THE PROBLEM | Please reproduce the data exactly, though every picture must stay out.

DATA |
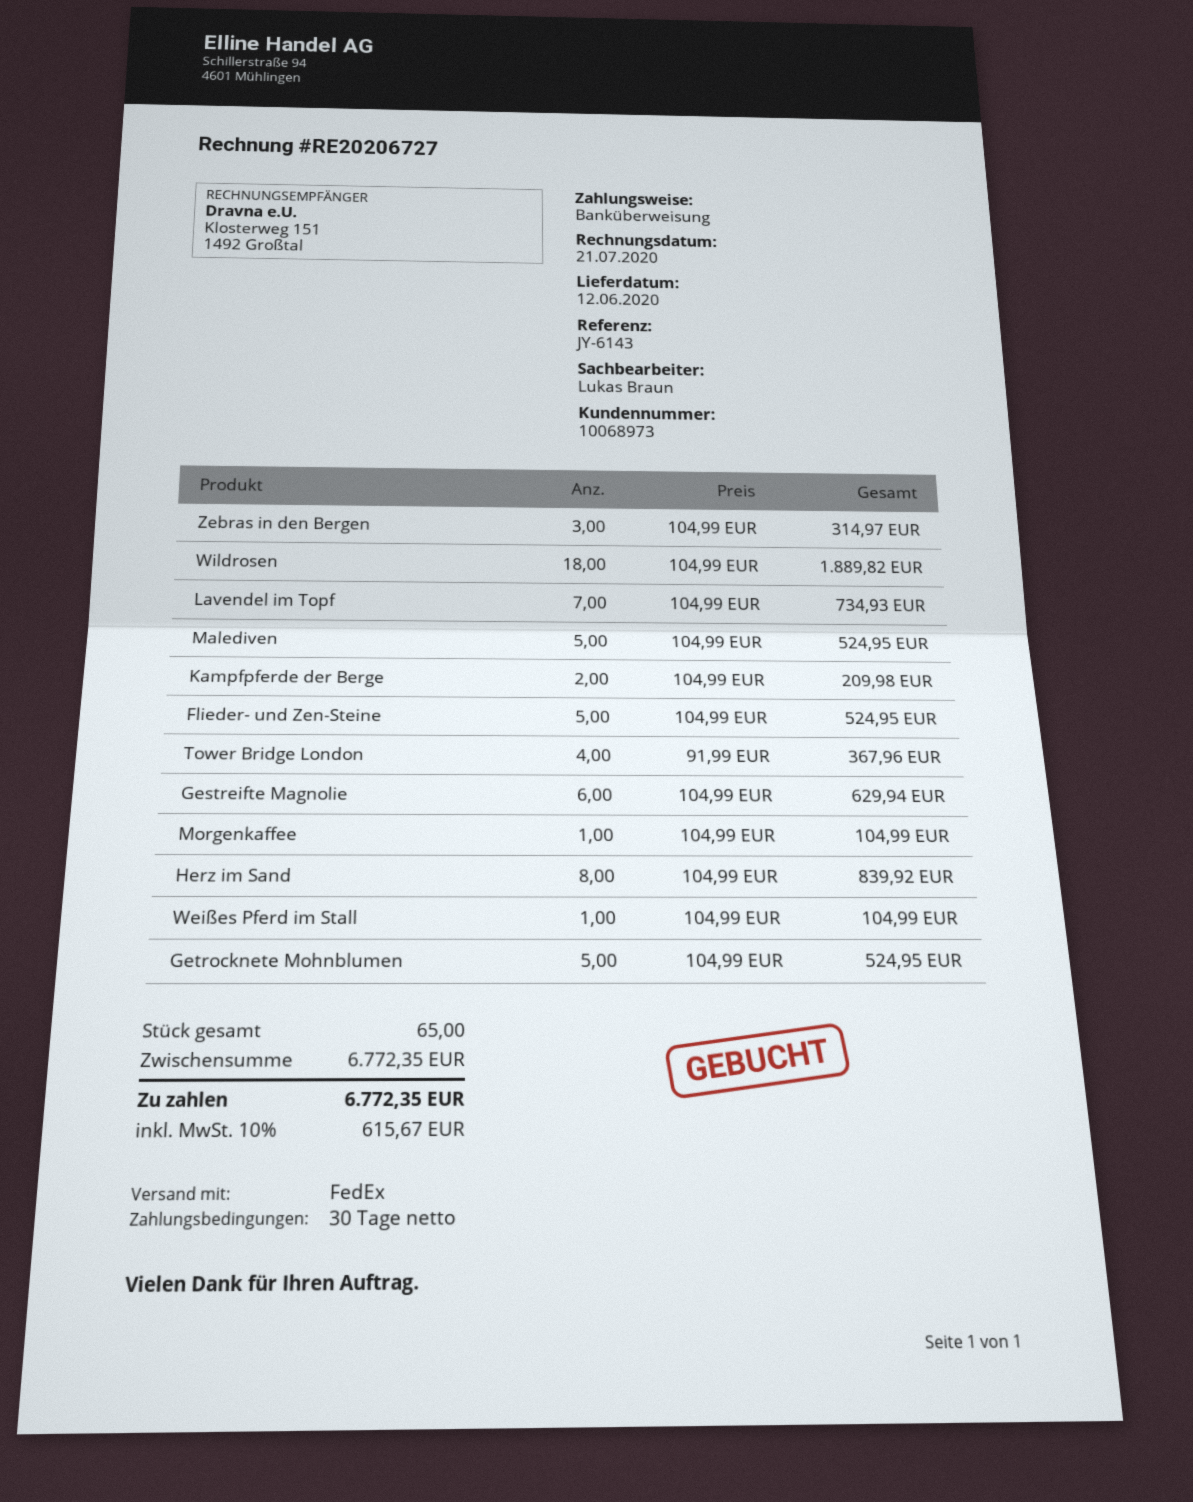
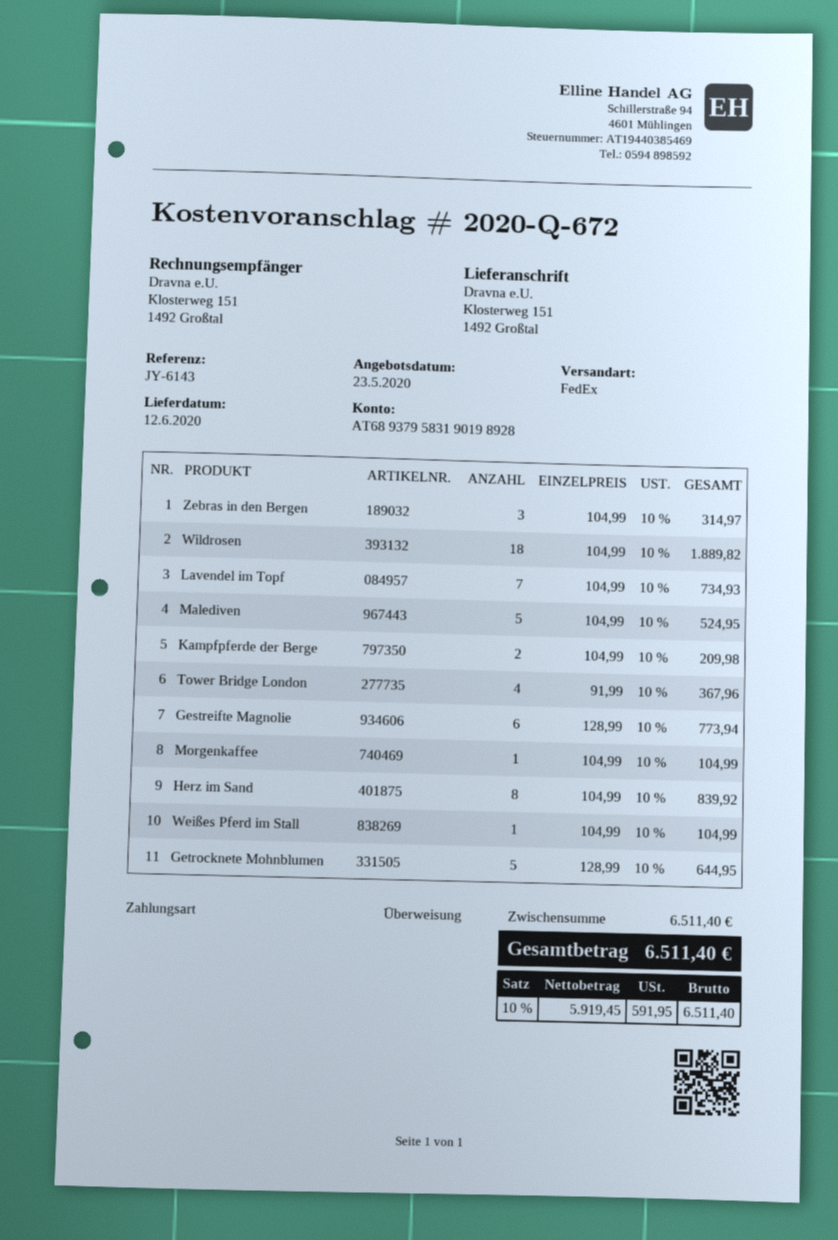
Flieder- und Zen-Steine: 5 x 104.99 = 524.95 -> none
Gestreifte Magnolie: 6 x 104.99 = 629.94 -> 6 x 128.99 = 773.94
Getrocknete Mohnblumen: 5 x 104.99 = 524.95 -> 5 x 128.99 = 644.95
subtotal: 6772.35 -> 6511.40
tax: 10% = 615.67 -> 10% = 591.95
total: 6772.35 -> 6511.40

WRITTEN SOLUTION |
Flieder- und Zen-Steine: 5 x 104.99 = 524.95 -> none
Gestreifte Magnolie: 6 x 104.99 = 629.94 -> 6 x 128.99 = 773.94
Getrocknete Mohnblumen: 5 x 104.99 = 524.95 -> 5 x 128.99 = 644.95
subtotal: 6772.35 -> 6511.40
tax: 10% = 615.67 -> 10% = 591.95
total: 6772.35 -> 6511.40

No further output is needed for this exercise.